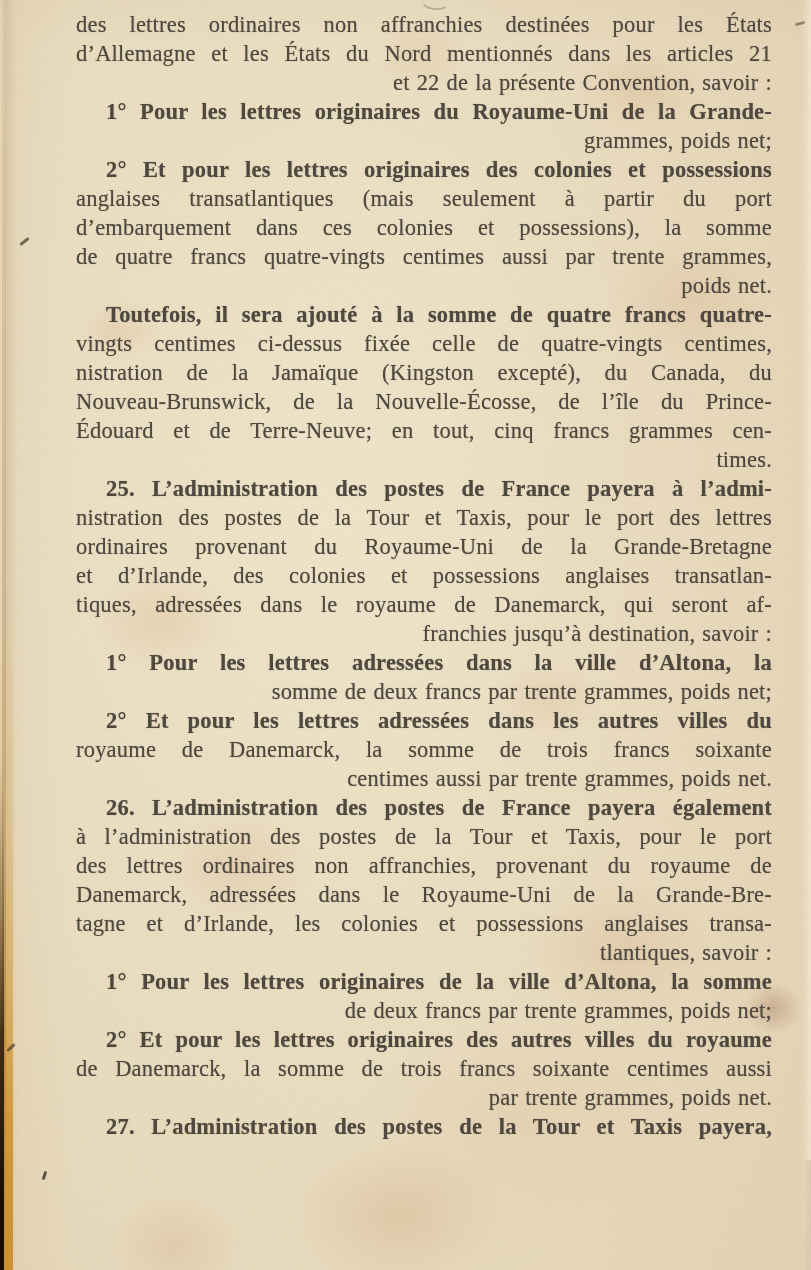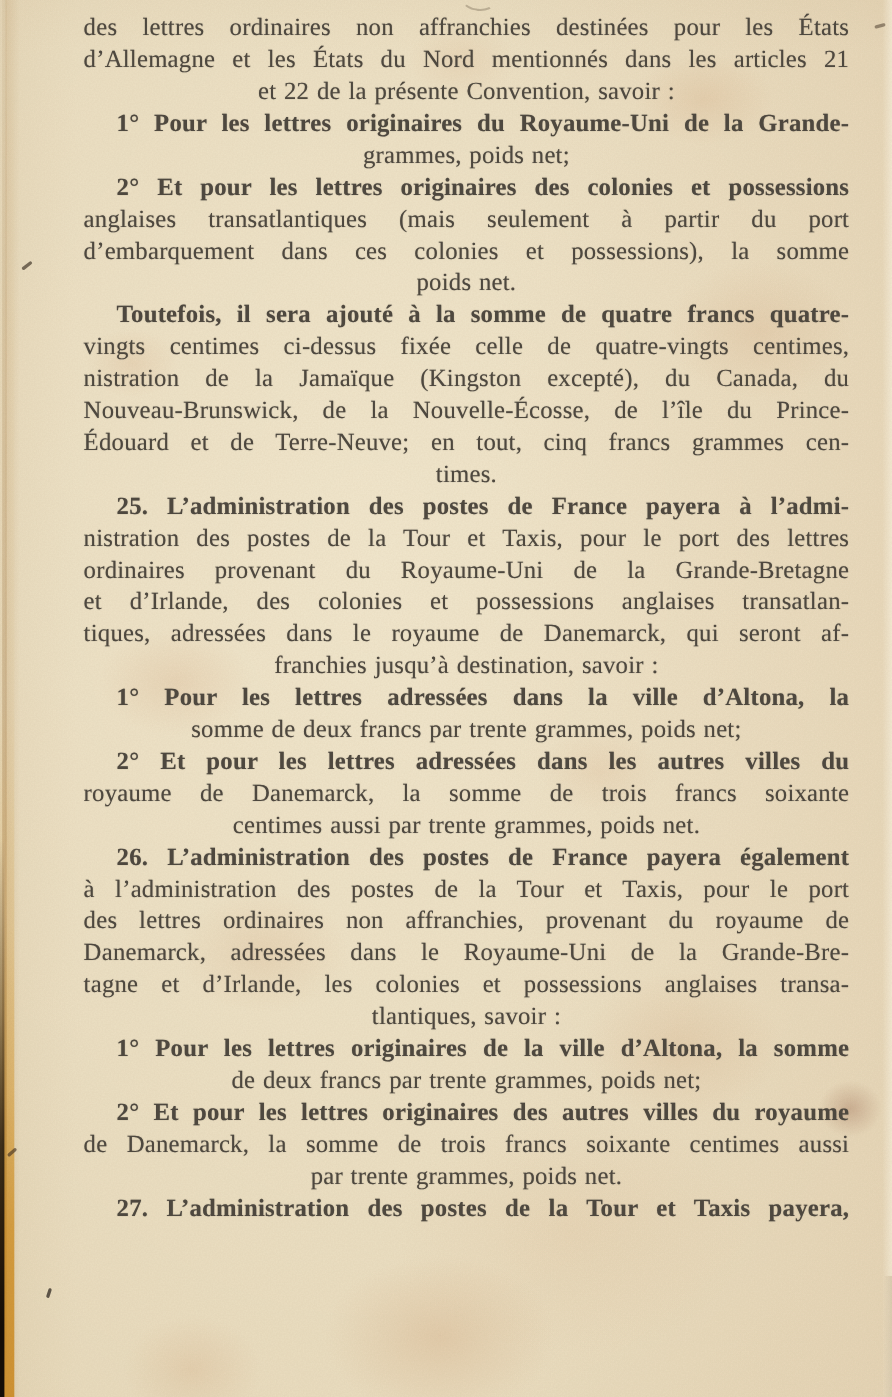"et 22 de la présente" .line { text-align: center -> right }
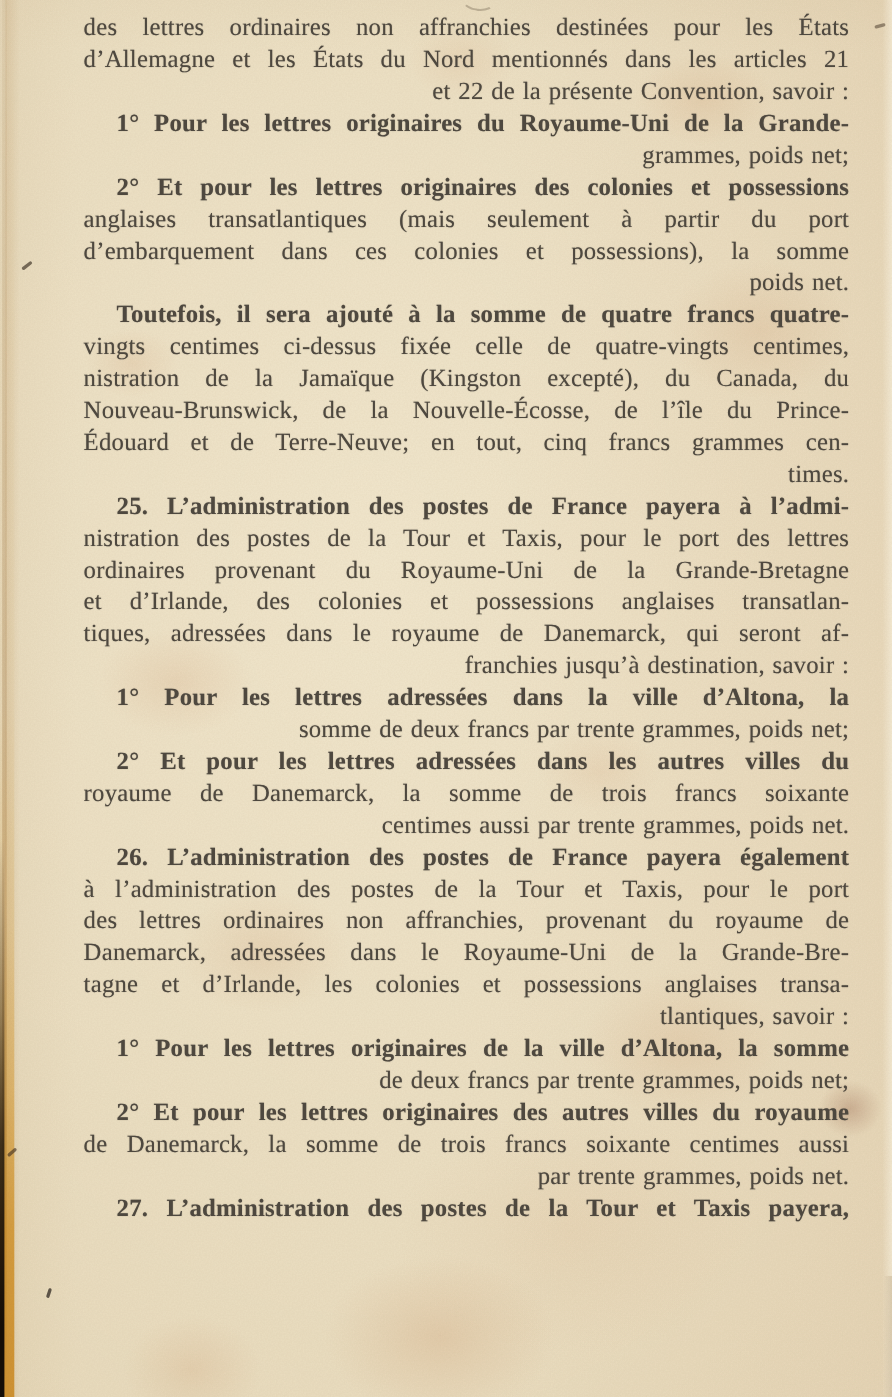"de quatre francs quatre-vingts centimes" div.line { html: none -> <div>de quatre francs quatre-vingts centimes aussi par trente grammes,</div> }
--
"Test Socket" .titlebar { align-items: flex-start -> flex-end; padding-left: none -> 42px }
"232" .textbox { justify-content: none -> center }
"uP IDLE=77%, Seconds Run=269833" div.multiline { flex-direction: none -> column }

-- ABOUT THIS EXERCISE --
An exact, complete copy of the lines above from the one with "justify-content: none ->" through the one with "flex-direction: none ->" is the whole answer.

-- SOLUTION TO THE PROBLEM --
"232" .textbox { justify-content: none -> center }
"uP IDLE=77%, Seconds Run=269833" div.multiline { flex-direction: none -> column }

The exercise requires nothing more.